**WHAT TO WORK ON**
The listing below should be reproduced exactly, with the pictures omitted.

**DATA RECORDS**

+++

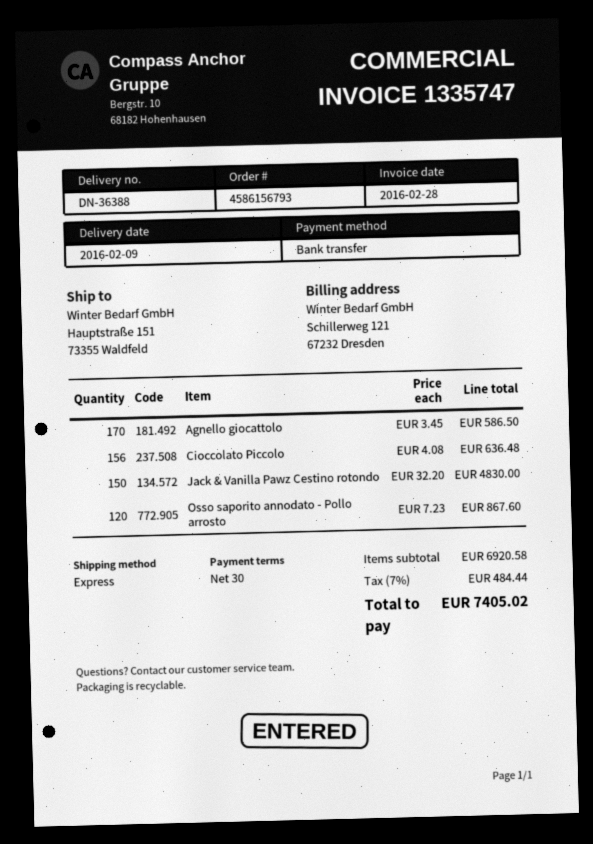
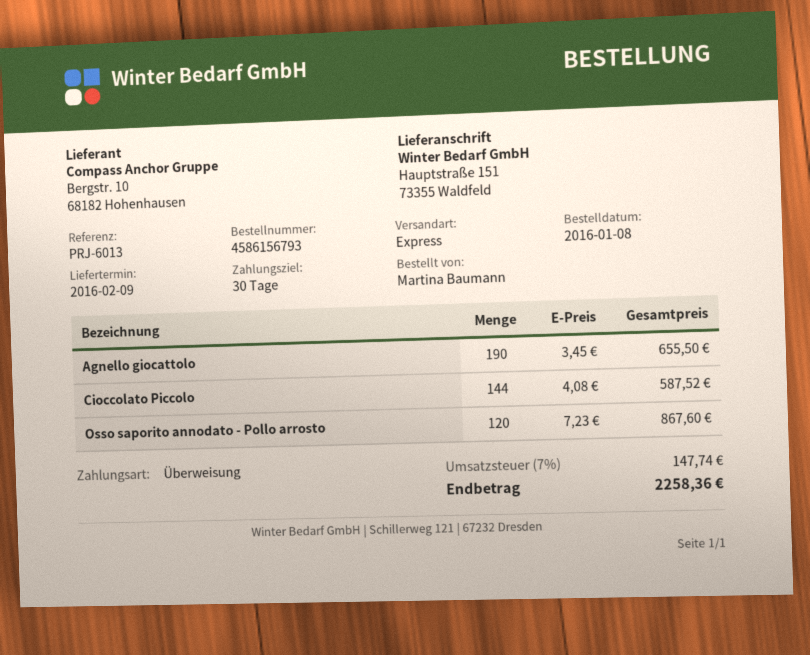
Agnello giocattolo: 170 x 3.45 = 586.50 -> 190 x 3.45 = 655.50
Cioccolato Piccolo: 156 x 4.08 = 636.48 -> 144 x 4.08 = 587.52
Jack & Vanilla Pawz Cestino rotondo: 150 x 32.20 = 4830.00 -> none
tax: 7% = 484.44 -> 7% = 147.74
total: 7405.02 -> 2258.36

+++

**YOUR RESPONSE**
Agnello giocattolo: 170 x 3.45 = 586.50 -> 190 x 3.45 = 655.50
Cioccolato Piccolo: 156 x 4.08 = 636.48 -> 144 x 4.08 = 587.52
Jack & Vanilla Pawz Cestino rotondo: 150 x 32.20 = 4830.00 -> none
tax: 7% = 484.44 -> 7% = 147.74
total: 7405.02 -> 2258.36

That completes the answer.